→ **RECORDS FOR THE TASK**:
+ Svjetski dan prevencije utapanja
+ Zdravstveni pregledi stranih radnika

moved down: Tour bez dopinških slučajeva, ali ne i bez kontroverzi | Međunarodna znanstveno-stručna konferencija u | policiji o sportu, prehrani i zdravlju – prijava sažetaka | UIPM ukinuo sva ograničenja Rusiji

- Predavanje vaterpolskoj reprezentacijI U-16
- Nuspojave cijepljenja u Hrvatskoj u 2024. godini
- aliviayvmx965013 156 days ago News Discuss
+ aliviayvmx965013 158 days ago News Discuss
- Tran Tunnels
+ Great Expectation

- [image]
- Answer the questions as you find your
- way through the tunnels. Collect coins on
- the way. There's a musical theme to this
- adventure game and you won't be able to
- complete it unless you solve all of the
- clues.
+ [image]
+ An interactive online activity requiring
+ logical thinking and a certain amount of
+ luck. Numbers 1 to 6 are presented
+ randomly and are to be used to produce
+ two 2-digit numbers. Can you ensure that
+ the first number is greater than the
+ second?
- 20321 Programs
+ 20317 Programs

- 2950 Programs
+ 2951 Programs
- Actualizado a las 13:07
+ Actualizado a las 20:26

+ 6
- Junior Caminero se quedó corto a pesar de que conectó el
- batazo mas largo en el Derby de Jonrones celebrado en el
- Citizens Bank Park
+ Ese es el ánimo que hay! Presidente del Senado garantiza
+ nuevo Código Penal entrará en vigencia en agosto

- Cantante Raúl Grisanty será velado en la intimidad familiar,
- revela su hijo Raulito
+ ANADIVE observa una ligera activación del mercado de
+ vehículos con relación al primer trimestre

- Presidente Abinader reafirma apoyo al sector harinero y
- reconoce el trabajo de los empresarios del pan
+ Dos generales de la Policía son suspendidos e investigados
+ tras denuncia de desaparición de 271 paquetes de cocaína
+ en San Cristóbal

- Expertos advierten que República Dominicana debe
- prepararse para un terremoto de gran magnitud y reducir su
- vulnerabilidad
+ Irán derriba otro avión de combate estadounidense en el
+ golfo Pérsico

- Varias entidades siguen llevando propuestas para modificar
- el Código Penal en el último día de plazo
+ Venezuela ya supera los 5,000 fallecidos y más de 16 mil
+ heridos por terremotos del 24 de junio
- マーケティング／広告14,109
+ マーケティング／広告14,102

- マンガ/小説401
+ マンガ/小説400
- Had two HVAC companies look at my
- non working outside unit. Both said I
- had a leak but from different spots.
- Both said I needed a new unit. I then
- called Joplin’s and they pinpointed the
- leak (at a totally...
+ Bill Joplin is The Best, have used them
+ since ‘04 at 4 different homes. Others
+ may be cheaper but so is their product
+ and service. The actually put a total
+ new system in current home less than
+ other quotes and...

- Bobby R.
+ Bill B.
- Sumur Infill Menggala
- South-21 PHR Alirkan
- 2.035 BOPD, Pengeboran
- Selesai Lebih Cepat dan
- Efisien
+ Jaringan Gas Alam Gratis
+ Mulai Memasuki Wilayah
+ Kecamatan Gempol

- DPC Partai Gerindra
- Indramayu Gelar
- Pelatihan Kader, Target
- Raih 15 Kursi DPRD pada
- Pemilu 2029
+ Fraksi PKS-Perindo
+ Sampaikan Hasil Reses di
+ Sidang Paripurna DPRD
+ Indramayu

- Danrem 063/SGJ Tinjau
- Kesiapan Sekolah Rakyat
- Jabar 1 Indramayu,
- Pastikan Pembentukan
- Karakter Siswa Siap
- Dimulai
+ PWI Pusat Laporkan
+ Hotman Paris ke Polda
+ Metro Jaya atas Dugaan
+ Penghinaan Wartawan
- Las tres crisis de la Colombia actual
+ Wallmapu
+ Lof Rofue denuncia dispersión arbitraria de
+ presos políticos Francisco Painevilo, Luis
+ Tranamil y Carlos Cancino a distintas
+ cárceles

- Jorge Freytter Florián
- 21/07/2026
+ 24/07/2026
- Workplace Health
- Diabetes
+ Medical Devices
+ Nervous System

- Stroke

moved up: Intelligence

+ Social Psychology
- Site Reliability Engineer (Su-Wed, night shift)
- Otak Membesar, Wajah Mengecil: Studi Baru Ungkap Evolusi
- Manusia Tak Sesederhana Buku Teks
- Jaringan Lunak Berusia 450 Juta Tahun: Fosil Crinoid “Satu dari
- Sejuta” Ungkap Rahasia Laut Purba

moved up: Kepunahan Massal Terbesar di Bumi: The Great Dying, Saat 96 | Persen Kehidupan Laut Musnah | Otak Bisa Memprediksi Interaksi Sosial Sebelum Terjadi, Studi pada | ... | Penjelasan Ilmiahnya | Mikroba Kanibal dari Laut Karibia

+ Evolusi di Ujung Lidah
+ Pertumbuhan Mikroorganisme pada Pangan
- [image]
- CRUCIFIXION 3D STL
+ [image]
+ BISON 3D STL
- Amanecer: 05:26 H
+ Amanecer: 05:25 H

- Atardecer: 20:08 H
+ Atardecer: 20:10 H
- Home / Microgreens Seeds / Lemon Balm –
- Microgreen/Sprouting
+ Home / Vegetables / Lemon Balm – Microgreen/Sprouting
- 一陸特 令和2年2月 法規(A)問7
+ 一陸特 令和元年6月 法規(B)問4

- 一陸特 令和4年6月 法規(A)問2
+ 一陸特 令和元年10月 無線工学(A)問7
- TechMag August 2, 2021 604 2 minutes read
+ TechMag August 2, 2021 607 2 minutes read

→ **EXERCISE DETAILS**: Including any blank lines, repeat the data exactly.

→ **RESPONSE TO THIS TASK**:
+ Svjetski dan prevencije utapanja
+ Zdravstveni pregledi stranih radnika

moved down: Tour bez dopinških slučajeva, ali ne i bez kontroverzi | Međunarodna znanstveno-stručna konferencija u | policiji o sportu, prehrani i zdravlju – prijava sažetaka | UIPM ukinuo sva ograničenja Rusiji

- Predavanje vaterpolskoj reprezentacijI U-16
- Nuspojave cijepljenja u Hrvatskoj u 2024. godini
- aliviayvmx965013 156 days ago News Discuss
+ aliviayvmx965013 158 days ago News Discuss
- Tran Tunnels
+ Great Expectation

- [image]
- Answer the questions as you find your
- way through the tunnels. Collect coins on
- the way. There's a musical theme to this
- adventure game and you won't be able to
- complete it unless you solve all of the
- clues.
+ [image]
+ An interactive online activity requiring
+ logical thinking and a certain amount of
+ luck. Numbers 1 to 6 are presented
+ randomly and are to be used to produce
+ two 2-digit numbers. Can you ensure that
+ the first number is greater than the
+ second?
- 20321 Programs
+ 20317 Programs

- 2950 Programs
+ 2951 Programs
- Actualizado a las 13:07
+ Actualizado a las 20:26

+ 6
- Junior Caminero se quedó corto a pesar de que conectó el
- batazo mas largo en el Derby de Jonrones celebrado en el
- Citizens Bank Park
+ Ese es el ánimo que hay! Presidente del Senado garantiza
+ nuevo Código Penal entrará en vigencia en agosto

- Cantante Raúl Grisanty será velado en la intimidad familiar,
- revela su hijo Raulito
+ ANADIVE observa una ligera activación del mercado de
+ vehículos con relación al primer trimestre

- Presidente Abinader reafirma apoyo al sector harinero y
- reconoce el trabajo de los empresarios del pan
+ Dos generales de la Policía son suspendidos e investigados
+ tras denuncia de desaparición de 271 paquetes de cocaína
+ en San Cristóbal

- Expertos advierten que República Dominicana debe
- prepararse para un terremoto de gran magnitud y reducir su
- vulnerabilidad
+ Irán derriba otro avión de combate estadounidense en el
+ golfo Pérsico

- Varias entidades siguen llevando propuestas para modificar
- el Código Penal en el último día de plazo
+ Venezuela ya supera los 5,000 fallecidos y más de 16 mil
+ heridos por terremotos del 24 de junio
- マーケティング／広告14,109
+ マーケティング／広告14,102

- マンガ/小説401
+ マンガ/小説400
- Had two HVAC companies look at my
- non working outside unit. Both said I
- had a leak but from different spots.
- Both said I needed a new unit. I then
- called Joplin’s and they pinpointed the
- leak (at a totally...
+ Bill Joplin is The Best, have used them
+ since ‘04 at 4 different homes. Others
+ may be cheaper but so is their product
+ and service. The actually put a total
+ new system in current home less than
+ other quotes and...

- Bobby R.
+ Bill B.
- Sumur Infill Menggala
- South-21 PHR Alirkan
- 2.035 BOPD, Pengeboran
- Selesai Lebih Cepat dan
- Efisien
+ Jaringan Gas Alam Gratis
+ Mulai Memasuki Wilayah
+ Kecamatan Gempol

- DPC Partai Gerindra
- Indramayu Gelar
- Pelatihan Kader, Target
- Raih 15 Kursi DPRD pada
- Pemilu 2029
+ Fraksi PKS-Perindo
+ Sampaikan Hasil Reses di
+ Sidang Paripurna DPRD
+ Indramayu

- Danrem 063/SGJ Tinjau
- Kesiapan Sekolah Rakyat
- Jabar 1 Indramayu,
- Pastikan Pembentukan
- Karakter Siswa Siap
- Dimulai
+ PWI Pusat Laporkan
+ Hotman Paris ke Polda
+ Metro Jaya atas Dugaan
+ Penghinaan Wartawan
- Las tres crisis de la Colombia actual
+ Wallmapu
+ Lof Rofue denuncia dispersión arbitraria de
+ presos políticos Francisco Painevilo, Luis
+ Tranamil y Carlos Cancino a distintas
+ cárceles

- Jorge Freytter Florián
- 21/07/2026
+ 24/07/2026
- Workplace Health
- Diabetes
+ Medical Devices
+ Nervous System

- Stroke

moved up: Intelligence

+ Social Psychology
- Site Reliability Engineer (Su-Wed, night shift)
- Otak Membesar, Wajah Mengecil: Studi Baru Ungkap Evolusi
- Manusia Tak Sesederhana Buku Teks
- Jaringan Lunak Berusia 450 Juta Tahun: Fosil Crinoid “Satu dari
- Sejuta” Ungkap Rahasia Laut Purba

moved up: Kepunahan Massal Terbesar di Bumi: The Great Dying, Saat 96 | Persen Kehidupan Laut Musnah | Otak Bisa Memprediksi Interaksi Sosial Sebelum Terjadi, Studi pada | ... | Penjelasan Ilmiahnya | Mikroba Kanibal dari Laut Karibia

+ Evolusi di Ujung Lidah
+ Pertumbuhan Mikroorganisme pada Pangan
- [image]
- CRUCIFIXION 3D STL
+ [image]
+ BISON 3D STL
- Amanecer: 05:26 H
+ Amanecer: 05:25 H

- Atardecer: 20:08 H
+ Atardecer: 20:10 H
- Home / Microgreens Seeds / Lemon Balm –
- Microgreen/Sprouting
+ Home / Vegetables / Lemon Balm – Microgreen/Sprouting
- 一陸特 令和2年2月 法規(A)問7
+ 一陸特 令和元年6月 法規(B)問4

- 一陸特 令和4年6月 法規(A)問2
+ 一陸特 令和元年10月 無線工学(A)問7
- TechMag August 2, 2021 604 2 minutes read
+ TechMag August 2, 2021 607 2 minutes read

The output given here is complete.